Presque tous les pays du monde étaient réunis pour la 16e conférence des Parties de la convention des Nations unies sur la biodiversité (COP16) qui s’est achevée le 2 novembre en Colombie. Comme souvent dans ces sommets multilatéraux, le bilan des négociations est mitigé.
Sur la liste des avancées :
- un groupe permanent représente désormais les peuples autochtones et communautés locales au sein de la CBD et le rôle des afrodescendants dans la préservation de la biodiversité a été reconnu officiellement
- le « Fonds Cali » a été créé pour un partage des bénéfices tirés des ressources génétiques puisées dans la nature par les industries
- une décision fournit un cadre pour renforcer la coordination et les synergies entre les efforts internationaux et nationaux sur la biodiversité et du climat.

Dans la liste des échecs, au moins à ce jour :
- l’absence d’accord sur le financement global du Cadre mondial sur la biodiversité. Cet accord était attendu, notamment par les pays du Sud, pour recevoir les investissements des pays développés en matière de biodiversité.

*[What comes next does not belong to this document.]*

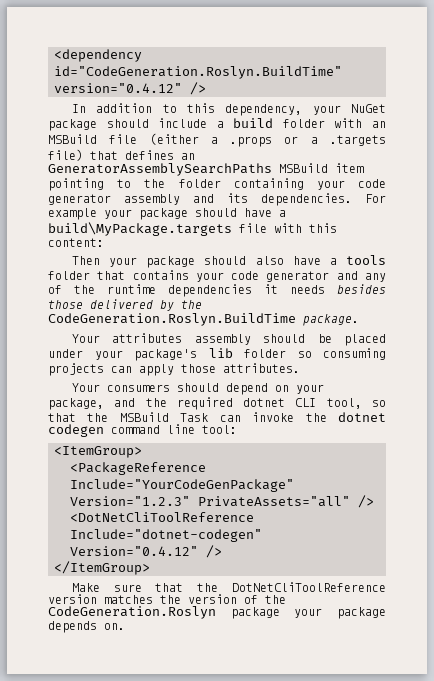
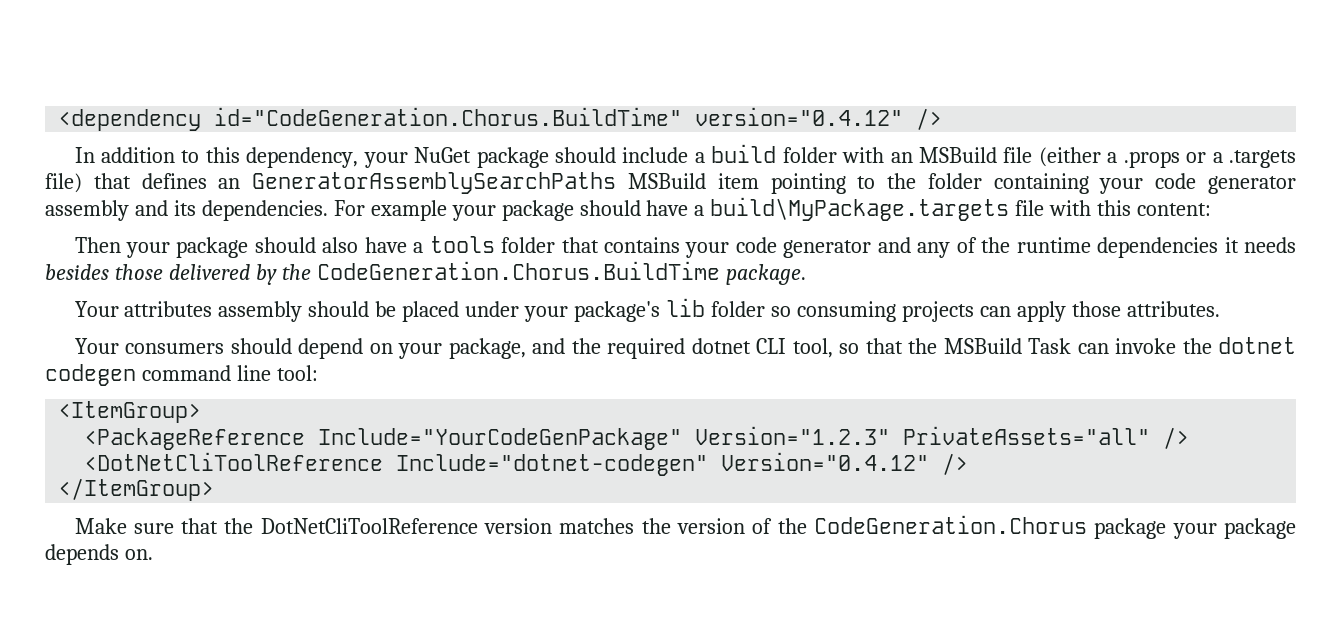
[54,66,342,79] id="CodeGeneration.Roslyn.BuildTime" -> [214,107,683,126] id="CodeGeneration.Chorus.BuildTime"
[48,313,296,326] CodeGeneration.Roslyn.BuildTime -> [316,261,720,280] CodeGeneration.Chorus.BuildTime
[48,606,216,619] CodeGeneration.Roslyn -> [814,515,1088,534] CodeGeneration.Chorus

- La non-adoption à ce stade du cadre de suivi et d’évaluation du Cadre mondial dur la biodiversité, sensé fournir aux pays la méthodologie et les indicateurs pour démontrer leurs progrès sur les différentes cibles, et proposer un mécanisme d’évaluation régulière de ces progrès aux échelles nationale et globale.

Rendez-vous dans le cours de l’année prochaine pour une probable réunion exceptionnelle des pays visant à terminer les discussions inachevées à Cali, puis dans deux ans pour la suite des négociations à la COP17, sous présidence arménienne.